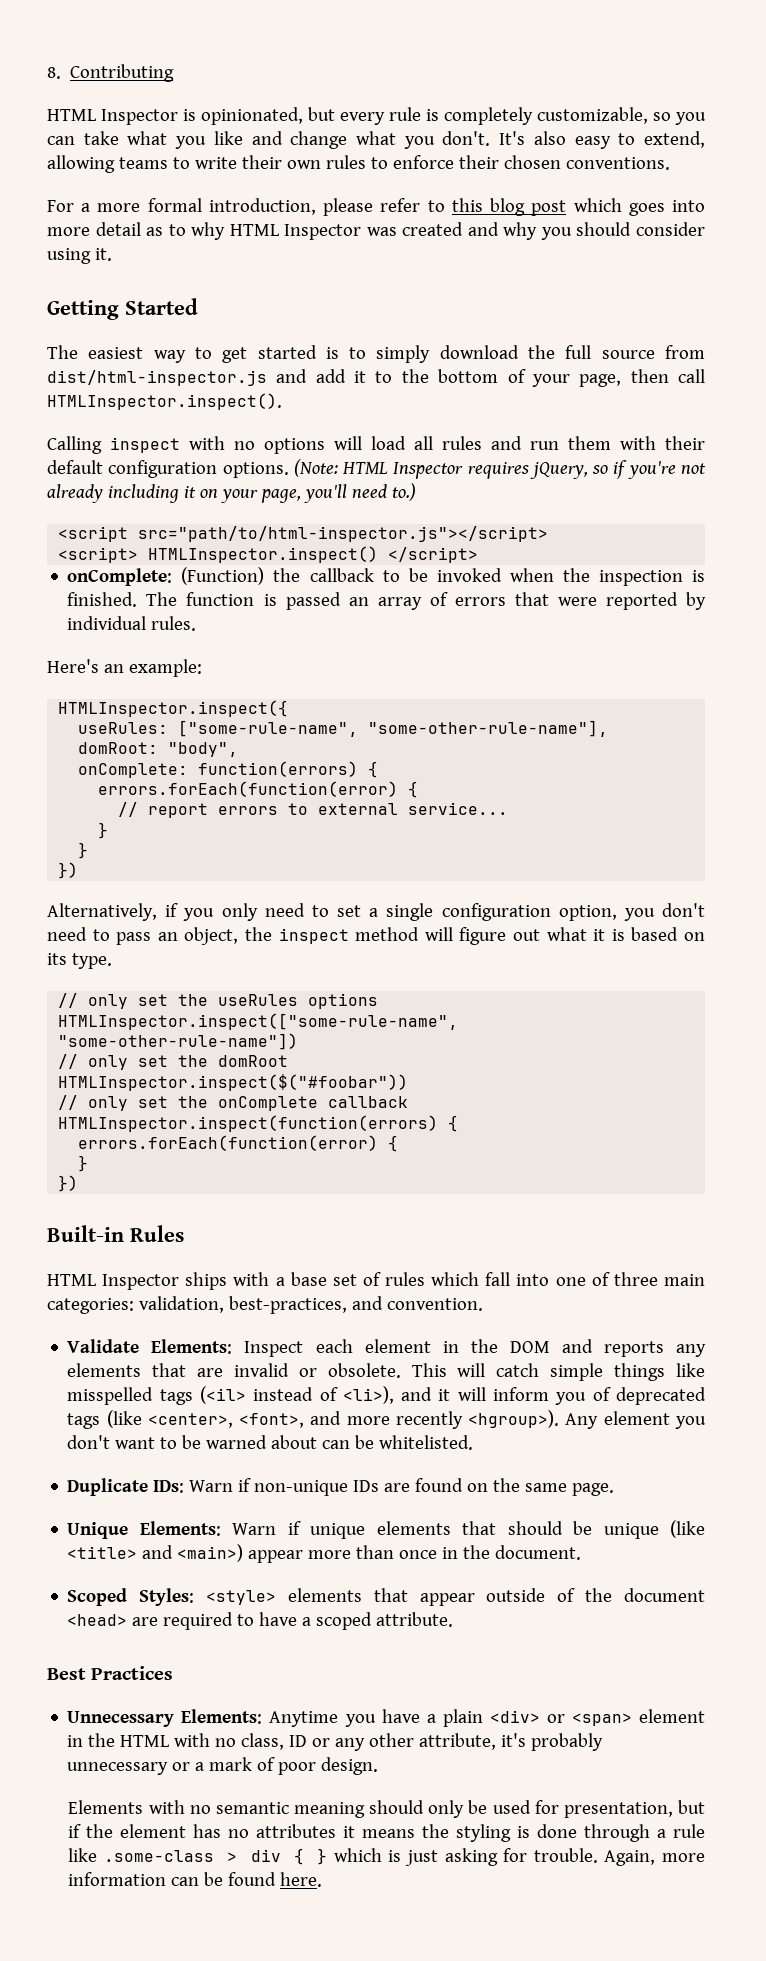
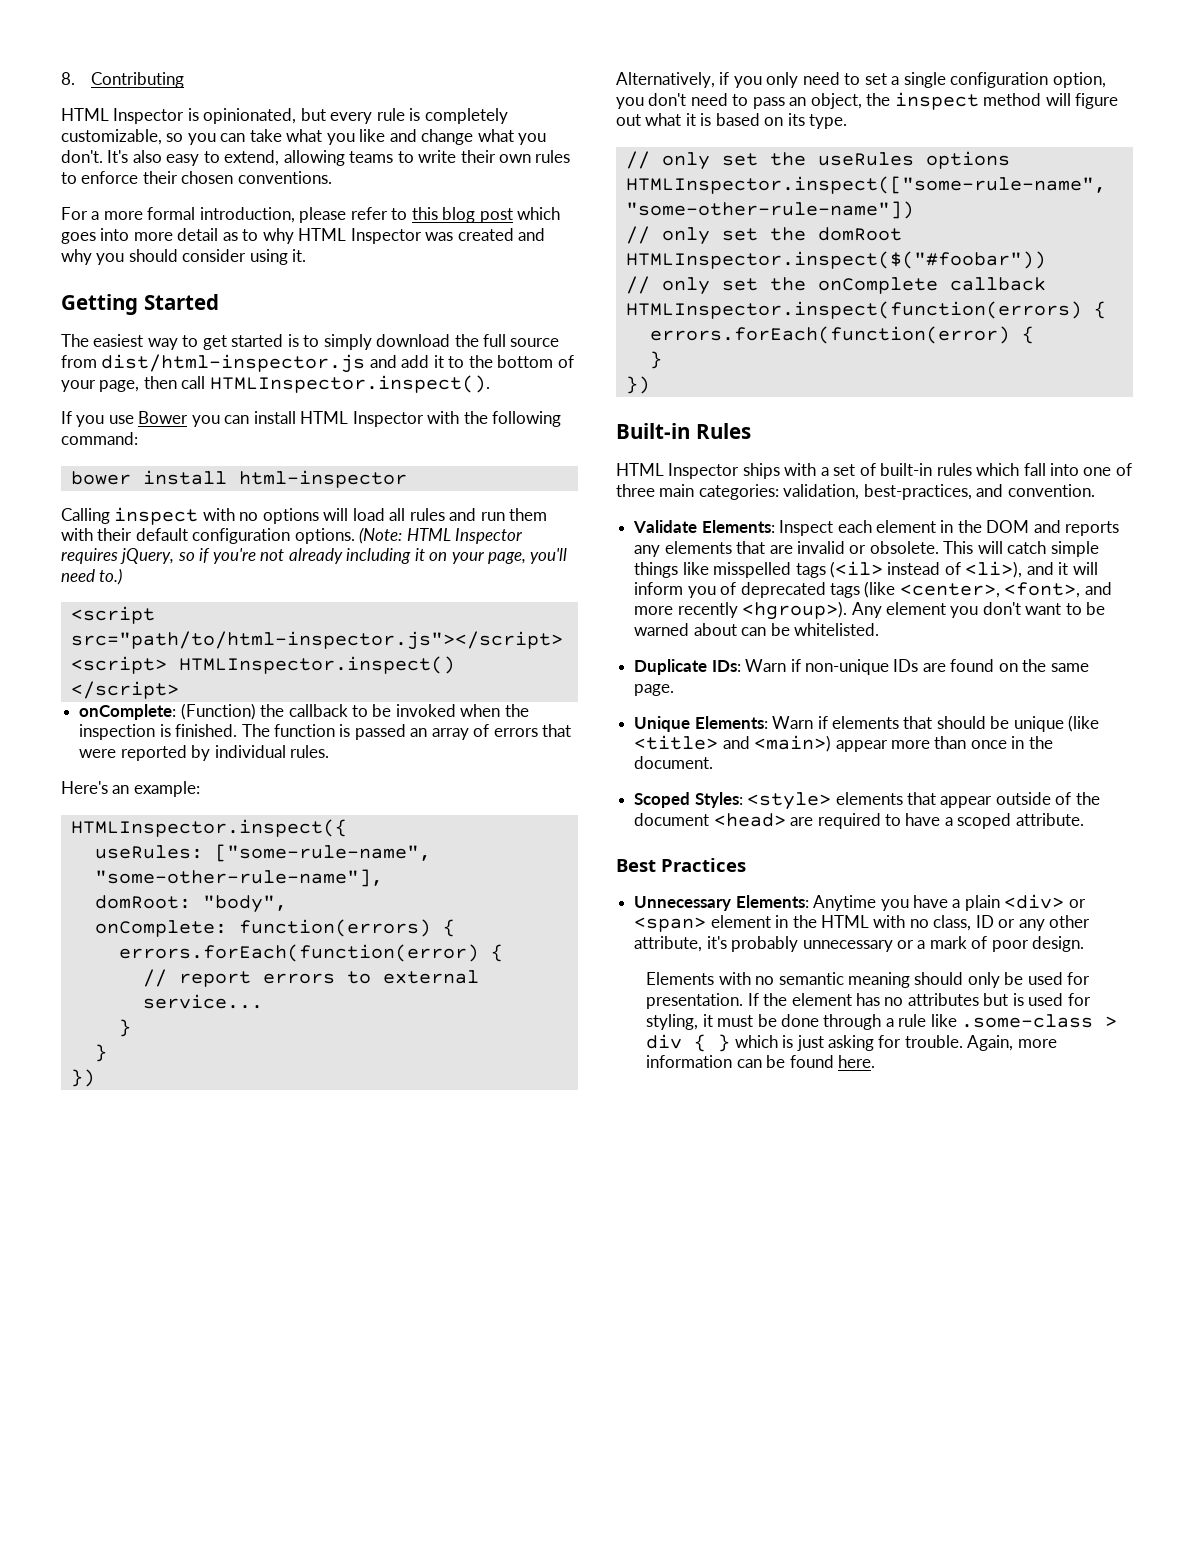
+ If you use Bower you can install HTML Inspector with the following command:
+ bower install html-inspector
- HTML Inspector ships with a base set of rules which fall into one of three main categories: validation, best-practices, and convention.
+ HTML Inspector ships with a set of built-in rules which fall into one of three main categories: validation, best-practices, and convention.
- Unique Elements: Warn if unique elements that should be unique (like <title> and <main>) appear more than once in the document.
+ Unique Elements: Warn if elements that should be unique (like <title> and <main>) appear more than once in the document.
- Elements with no semantic meaning should only be used for presentation, but if the element has no attributes it means the styling is done through a rule like .some-class > div { } which is just asking for trouble.
+ Elements with no semantic meaning should only be used for presentation. If the element has no attributes but is used for styling, it must be done through a rule like .some-class > div { } which is just asking for trouble.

WHAT NEEDS TO BE DONE:
Pictures are to be left out; the listing above is otherwise to be copied exactly.

TASK ANSWER:
+ If you use Bower you can install HTML Inspector with the following command:
+ bower install html-inspector
- HTML Inspector ships with a base set of rules which fall into one of three main categories: validation, best-practices, and convention.
+ HTML Inspector ships with a set of built-in rules which fall into one of three main categories: validation, best-practices, and convention.
- Unique Elements: Warn if unique elements that should be unique (like <title> and <main>) appear more than once in the document.
+ Unique Elements: Warn if elements that should be unique (like <title> and <main>) appear more than once in the document.
- Elements with no semantic meaning should only be used for presentation, but if the element has no attributes it means the styling is done through a rule like .some-class > div { } which is just asking for trouble.
+ Elements with no semantic meaning should only be used for presentation. If the element has no attributes but is used for styling, it must be done through a rule like .some-class > div { } which is just asking for trouble.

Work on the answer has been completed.